Les forces de l'ordre françaises, agissant sous les directives du gouvernement, multiplient les évacuations de campements illégaux de Roms dans le pays en utilisant des méthodes musclées qui rappellent les «rafles» pratiquées pendant la Seconde Guerre mondiale.

Le parallèle ne vient pas d'un ténor de la gauche, mais d'un élu du parti de la majorité, Jean-Pierre Grand, qui s'offusque de la manière dont a été conduite samedi l'évacuation d'un bâtiment situé à Montreuil, en banlieue parisienne.

Une quinzaine d'hommes ont été appréhendés et amenés au commissariat à l'issue de l'intervention dans l'immeuble, occupé sans autorisation par 70 personnes. Ils ont été relâchés en fin de journée après avoir reçu un avis les sommant de quitter le territoire français d'ici un mois.

Les femmes et les enfants de ces hommes, des Roms originaires d'Europe de l'Est, avaient manifesté en après-midi pour réclamer leur mise en liberté.

«Peut-on être un député de la République et laisser faire cela sans réagir quand on découvre que les forces de l'ordre, intervenant très tôt le matin, trient les familles, les hommes d'un côté, les femmes et enfants de l'autre, avec menace de séparer les mères et les enfants?» s'est interrogé M. Grand, proche de l'ex-premier ministre Dominique de Villepin.

Pont bloqué à Bordeaux

«Tous les républicains ne pourront que condamner ces méthodes qui rappellent les rafles pendant la guerre», a ajouté le député de l'Hérault.

Un autre député de droite proche de M. de Villepin, à couteaux tirés avec le président français Nicolas Sarkozy, a aussi critiqué hier les évacuations de campements illégaux de Roms.

«Sans faire de parallèles qui n'ont pas lieu d'être, ce n'est pas très glorieux pour un pays comme le nôtre de recourir à des méthodes que la situation ne justifie pas. Ce n'est pas à mettre à l'actif ni à l'honneur du gouvernement», a souligné François Goulard.

«Les problèmes de sécurité ne tiennent pas à quelques camps de Roms», a-t-il prévenu.

Ces critiques émanant de la droite surviennent quelques jours après que le ministre de l'Intérieur, Brice Hortefeux, se fut félicité du fait qu'une quarantaine de campements illégaux ont été évacués au cours des dernières semaines.

Le politicien avait annoncé ce durcissement à l'issue d'une réunion tenue à l'Élysée sur les Roms et les «gens du voyage», regroupant des citoyens français semi-nomades ou sédentarisés qui ressentent aussi la pression des autorités.

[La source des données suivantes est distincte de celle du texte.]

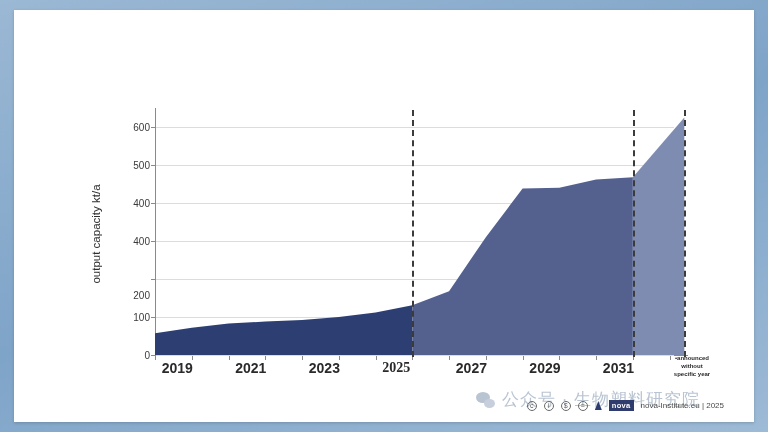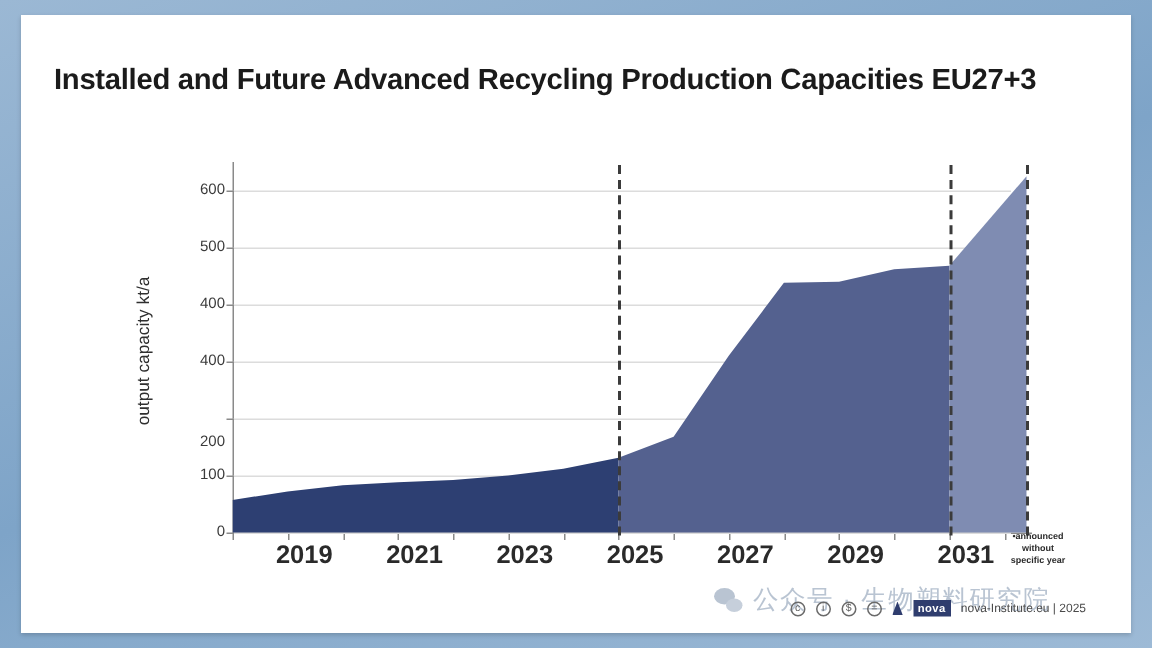--- a/index.html
+++ b/index.html
@@ -178,7 +178,6 @@
 <div id="frame">
   <div id="card">
 
-    <div id="title">Installed and Future Advanced Recycling Production Capacities EU27+3</div>
 
     <div id="chart">
       <div id="ylabel">output capacity kt/a</div>

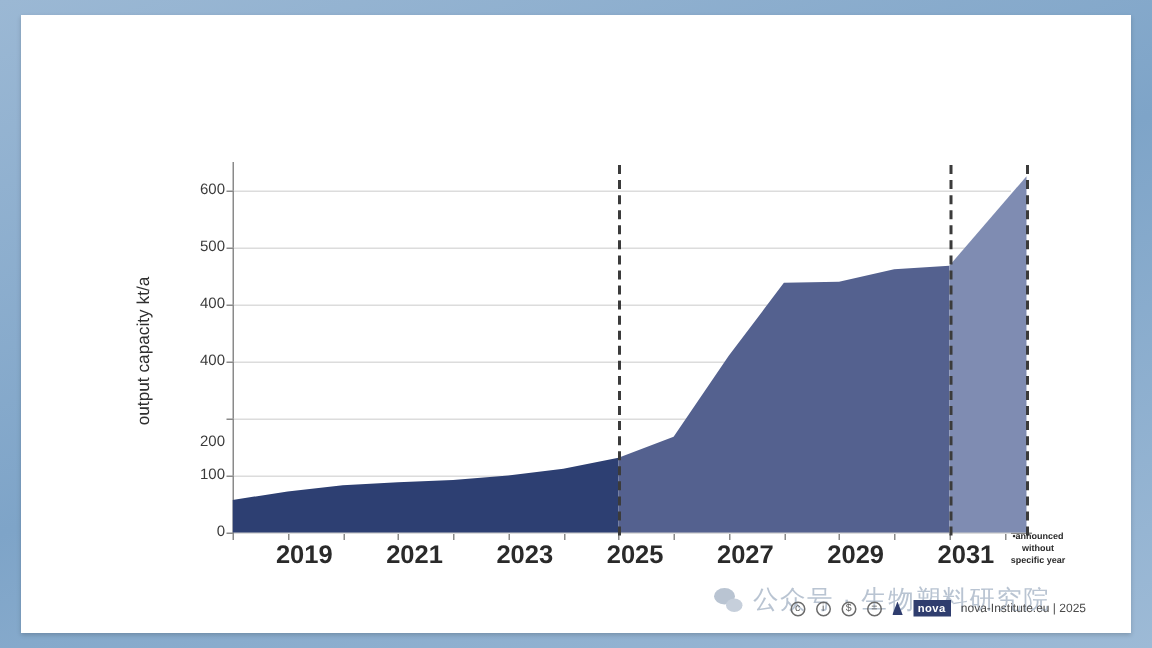--- a/index.html
+++ b/index.html
@@ -80,8 +80,8 @@
     position: absolute;
     top: 350px; width: 60px;
     margin-left: -30px;
-    text-align: right;
-    font-size: 17px;
+    text-align: left;
+    font-size: 14px;
     font-weight: bold;
     color: #2a2a2a;
   }

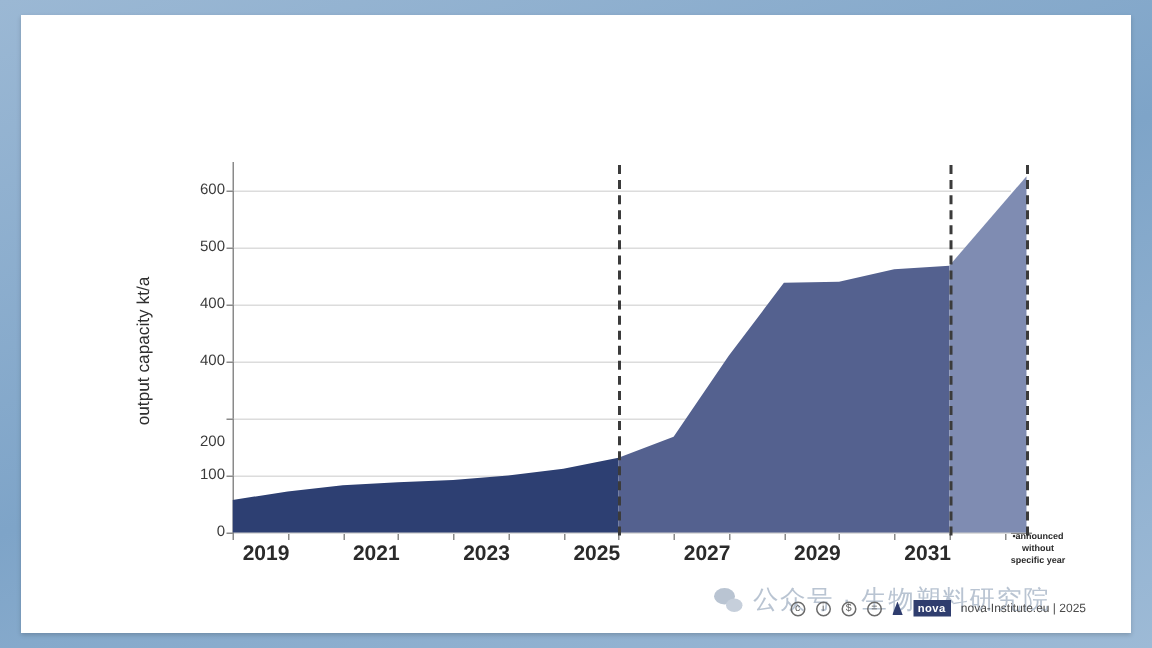--- a/index.html
+++ b/index.html
@@ -213,7 +213,7 @@
           <div class="xtick-label" style="left: 177.759px;">2019</div>
           <div class="xtick-label" style="left: 251.276px;">2021</div>
           <div class="xtick-label" style="left: 324.793px;">2023</div>
-          <div class="xtick-label" style="left: 398.31px;">2025</div>
+          <div class="xtick-label" style="left: 398.31px; font-family: Liberation Serif, serif;">2025</div>
           <div class="xtick-label" style="left: 471.828px;">2027</div>
           <div class="xtick-label" style="left: 545.345px;">2029</div>
           <div class="xtick-label" style="left: 618.862px;">2031</div>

Hier, des caravaniers qui venaient d'être chassés d'un terrain dans le sud de la France ont bloqué un pont menant à Bordeaux pendant plusieurs heures pour protester contre le fait que la ville refusait de leur fournir un terrain d'accueil correctement aménagé. L'incident a généré d'importants bouchons de circulation.

«Expulsions de la honte»

«Sarkozy fait des amalgamesetil est en train de nous monter les uns contre les autres. Notre pays, c'est la France», a dénoncé à la télévision James Dubois, de l'Association de la vie du voyage.

Les opérations policières continuent de faire l'objet d'un feu nourri de la gauche. Le parti des Verts a appelé dimanche «tous les élus de la République» et les citoyens à s'opposer aux «expulsions de la honte».

La stratégie «n'a aucune efficacité» puisque les personnes évacuées ont le droit de demeurer sur le territoire français, souligne la formation.

Un avis que partage le Réseau éducation sans frontières, qui soutient les Roms évacués à Montreuil.

Le porte-parole de l'organisation, Richard Moyon, est convaincu que la population française n'est pas dupe de la «tentative de diversion démagogique» du gouvernement, qui cherche, selon lui, à faire oublier ses difficultés en «s'en prenant aux étrangers de façon générale».

«L'immigration a largement diffusé dans la société française. Aujourd'hui, le métissage est une réalité et ce n'est plus possible de jouer sur l'idée de l'étranger», dit-il en entrevue.